Problem to work on: The answer must be a single number: how many lines in the records below contain the word "none".

[The data Boundary: Start]

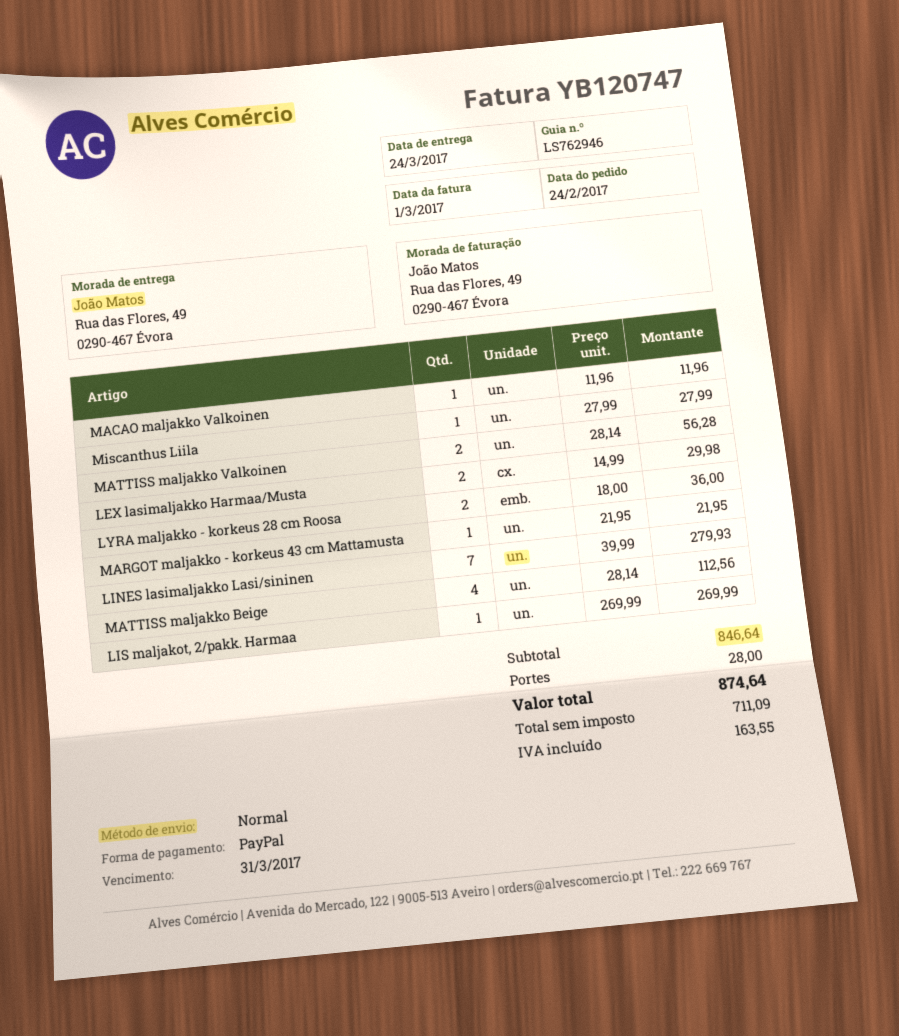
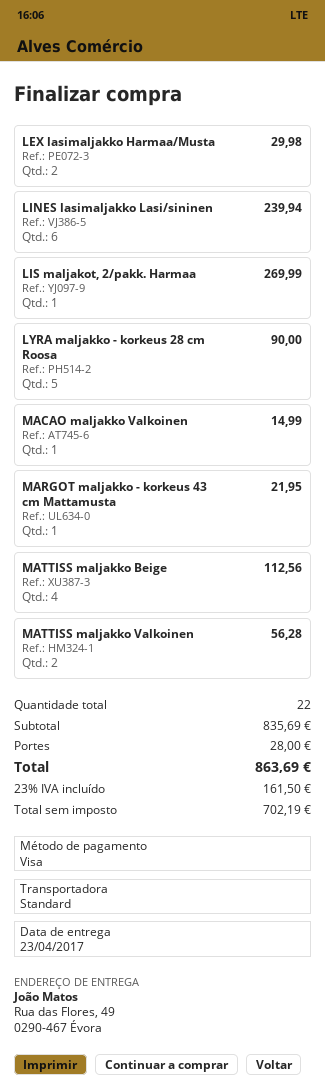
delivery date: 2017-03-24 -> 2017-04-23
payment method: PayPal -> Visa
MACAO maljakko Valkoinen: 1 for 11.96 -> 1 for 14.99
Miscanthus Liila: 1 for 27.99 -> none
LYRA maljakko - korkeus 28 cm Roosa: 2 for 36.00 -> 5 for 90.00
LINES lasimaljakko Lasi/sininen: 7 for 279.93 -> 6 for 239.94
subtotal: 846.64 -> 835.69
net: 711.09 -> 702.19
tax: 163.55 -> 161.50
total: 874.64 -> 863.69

[The data Boundary: End]
[The data Boundary: Start]

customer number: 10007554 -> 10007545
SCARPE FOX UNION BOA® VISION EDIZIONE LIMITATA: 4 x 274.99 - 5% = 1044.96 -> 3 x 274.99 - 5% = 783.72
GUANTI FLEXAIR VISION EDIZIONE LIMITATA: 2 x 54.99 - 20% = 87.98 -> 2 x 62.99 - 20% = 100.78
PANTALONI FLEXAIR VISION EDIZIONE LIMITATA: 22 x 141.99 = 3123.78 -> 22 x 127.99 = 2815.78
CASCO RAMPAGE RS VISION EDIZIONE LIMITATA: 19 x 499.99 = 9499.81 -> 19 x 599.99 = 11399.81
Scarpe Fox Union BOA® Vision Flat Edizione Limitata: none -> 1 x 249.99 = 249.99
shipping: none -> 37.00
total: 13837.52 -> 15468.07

[The data Boundary: End]

Task response: 3